Task to carry out => The word to find is "path". Copy each line of the material that contains it.

+ + +

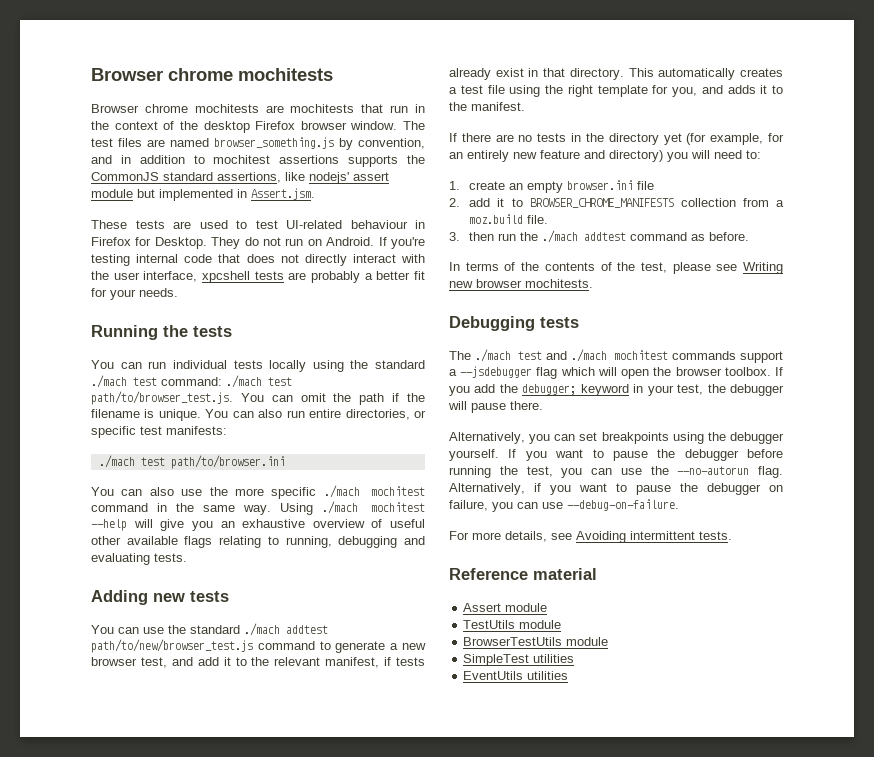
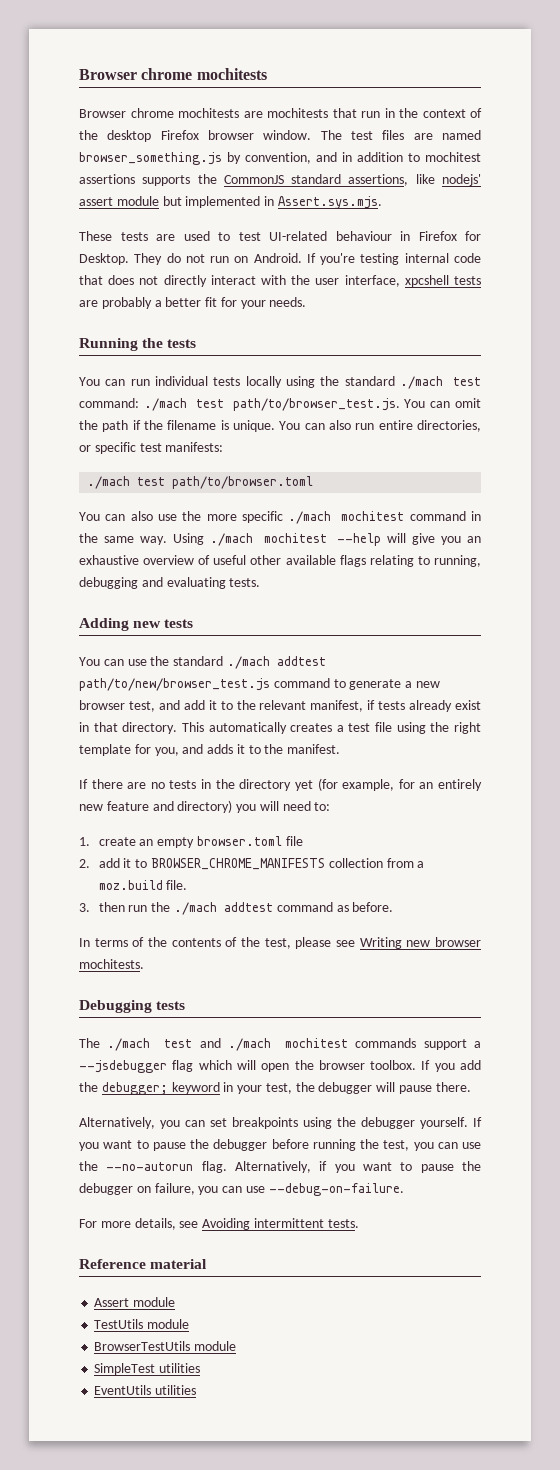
- The test files are named browser_something.js by convention, and in addition to mochitest assertions supports the CommonJS standard assertions, like nodejs' assert module but implemented in Assert.jsm.
+ The test files are named browser_something.js by convention, and in addition to mochitest assertions supports the CommonJS standard assertions, like nodejs' assert module but implemented in Assert.sys.mjs.
- ./mach test path/to/browser.ini
+ ./mach test path/to/browser.toml
- 1. create an empty browser.ini file
+ 1. create an empty browser.toml file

+ + +

Output of the task =>
- ./mach test path/to/browser.ini
+ ./mach test path/to/browser.toml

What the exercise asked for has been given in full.